Bloom may have been the most gorgeous fella in his native Canterbury, Kent, but what makes him stand out in a place where everyone is gorgeous? He’s gone as far west as he can, dangling his toes off the edge of North America, and he has all the things people dream of: money, check; access, check; adoration, check. What is left to want?
He’s lucky to have that Amazon deal. I’m still haunted by an interview I did with Vanessa Williams in the early 2000s. She told me that, as an actress, she’d peaked in 1996 with Eraser, opposite Arnold Schwarzenegger; as a singer, she’d had a No. 1 hit in 1992 with Save the Best for Last, but her record label was no longer interested in her genre. “I have to accept that that may have been it – it may be over for me,” she said candidly. She was 40. (In 2006, when she strutted onto the series Ugly Betty, I was genuinely relieved for her.) Developing a series, however, can take anywhere from a few months to forever, so it’s actually not weird that Bloom has to take frequent breaks from it, to assemble children’s toys, in order to feel that he’s getting something done.
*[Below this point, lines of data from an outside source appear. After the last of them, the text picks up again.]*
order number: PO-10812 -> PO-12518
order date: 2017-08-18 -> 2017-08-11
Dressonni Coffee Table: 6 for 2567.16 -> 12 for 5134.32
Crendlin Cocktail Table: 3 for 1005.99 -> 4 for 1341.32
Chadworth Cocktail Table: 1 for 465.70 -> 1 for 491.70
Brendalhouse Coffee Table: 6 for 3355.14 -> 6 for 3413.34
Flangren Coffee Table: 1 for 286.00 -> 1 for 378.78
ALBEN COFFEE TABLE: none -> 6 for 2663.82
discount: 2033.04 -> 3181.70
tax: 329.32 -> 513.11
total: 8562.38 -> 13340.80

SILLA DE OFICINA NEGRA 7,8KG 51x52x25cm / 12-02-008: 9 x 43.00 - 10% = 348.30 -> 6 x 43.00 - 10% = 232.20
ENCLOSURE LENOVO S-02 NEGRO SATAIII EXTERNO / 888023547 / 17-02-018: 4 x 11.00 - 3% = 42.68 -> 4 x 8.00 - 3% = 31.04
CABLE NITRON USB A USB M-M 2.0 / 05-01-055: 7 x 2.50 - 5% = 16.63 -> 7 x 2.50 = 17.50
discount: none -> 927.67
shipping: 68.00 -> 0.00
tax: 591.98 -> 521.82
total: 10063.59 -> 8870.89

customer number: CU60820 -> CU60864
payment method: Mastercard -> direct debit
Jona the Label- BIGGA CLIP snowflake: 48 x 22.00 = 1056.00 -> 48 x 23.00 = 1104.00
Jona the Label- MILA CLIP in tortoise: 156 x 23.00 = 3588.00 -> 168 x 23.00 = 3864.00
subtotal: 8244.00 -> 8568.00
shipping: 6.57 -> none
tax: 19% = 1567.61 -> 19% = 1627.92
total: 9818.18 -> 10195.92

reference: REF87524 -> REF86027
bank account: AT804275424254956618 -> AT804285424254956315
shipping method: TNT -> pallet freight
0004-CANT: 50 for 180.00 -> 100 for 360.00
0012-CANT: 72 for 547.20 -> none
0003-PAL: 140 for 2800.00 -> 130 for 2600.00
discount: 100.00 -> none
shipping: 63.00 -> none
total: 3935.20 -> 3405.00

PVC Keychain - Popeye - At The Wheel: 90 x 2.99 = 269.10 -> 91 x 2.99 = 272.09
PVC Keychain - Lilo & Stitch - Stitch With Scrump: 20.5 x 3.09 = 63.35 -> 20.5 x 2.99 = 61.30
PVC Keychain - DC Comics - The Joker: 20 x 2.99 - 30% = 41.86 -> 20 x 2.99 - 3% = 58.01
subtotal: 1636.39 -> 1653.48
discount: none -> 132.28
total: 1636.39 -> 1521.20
Today, Bloom might be scarfing goji berries with vanilla paste and hazelnuts, but the Earth still spins around the sun, and he’s still getting older, and newer, shinier people are always filling in behind him. One day soon he’s going to have to find the next brain oil and the next weights routine and the next nut milk, just like he found the next kale and the next acai (though not, apparently, the next music). And good grief, what if he can’t? What if it stops working? How will he fill that Pacific Palisades-sized hole in his soul? Bloom’s “typical” today has everything he wants. So what the heck is he going to do tomorrow?